I think the more information, the better, and I think getting the Democratic message out to everybody’s probably a good idea. So they have very good — they’re obviously very good — reasons for why they made that decision. They don’t want to reward bad behavior, as my mother used to say when she was preventing me from the things I wanted. But my inclination would be, yeah, let every network have a shot at taking one of these Democratic debates, and make sure that the people who watch that news channel [can watch, so we] get to reach as many people as possible.

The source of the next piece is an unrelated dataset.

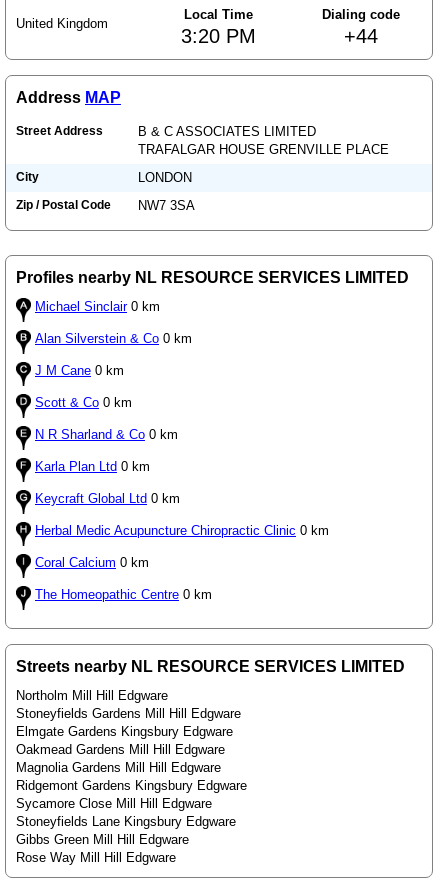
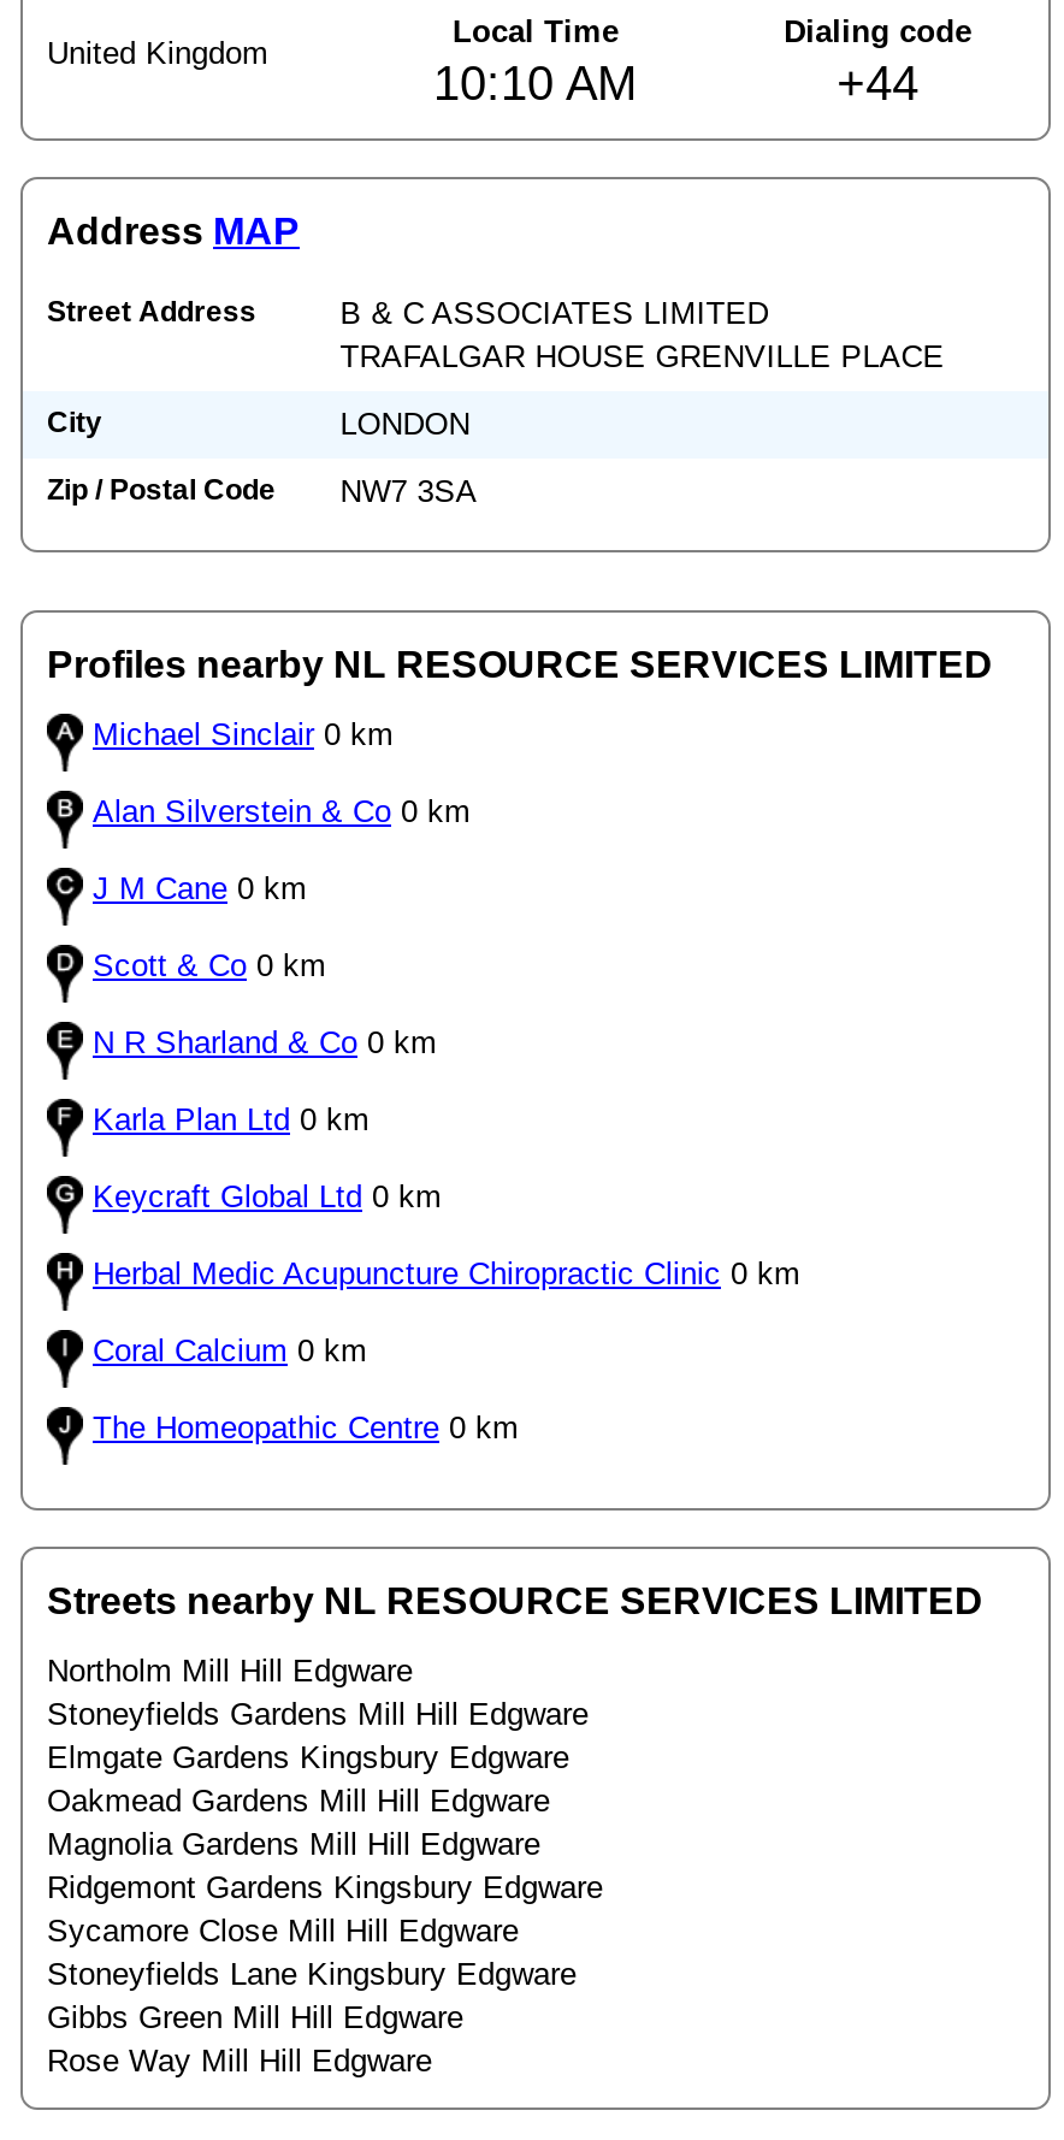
[182,25,256,47] 3:20 PM -> [433,57,638,110] 10:10 AM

So you would go on Fox News if they called you right now, then.
I go on Fox — I don’t know, well, I don’t do anything weekly — biweekly, or let’s say monthly. I try to go to all the news feeds, because I think our problem is not getting too much information to the people. There’s a lot of people that really care about politics right now, and that’s a good sign. But they’re still a small fraction of the population. My wife told me that 2 percent or 4 percent of American people actually donate to a political campaign. It’s teeny, it’s so small.

How annoying did you find the 2017 rumors that you would run on a joint ticket with John Kasich?
Well, it wasn’t annoying as much as it just wasn’t fact-based.

And that’s not annoying?
It’s a little annoying.

I’m not trying to put words into your mouth, or sentiments …
I understood where it was coming from, because I think there’s a hunger right now in America for some level of bipartisanship. They want us, especially in Washington, to find some common ground and make progress. I felt I had to find a Republican governor — because [governors] are the ones that implement healthcare — and Trump would come in, and he had a Republican majority in the House and the Senate. And I was determined to try and protect, you know, that expansion of Medicaid that we did in Colorado and in so many states, like Ohio. And it was actually one of the other Republican governors who said, ‘You need to talk to Kasich.’ And that was the key. Without him and myself together, arguing that we could improve the Affordable Care Act — that we should not dismantle it — without our efforts, John McCain absolutely would’ve gone ahead and signed the bill to take the ACA out of business.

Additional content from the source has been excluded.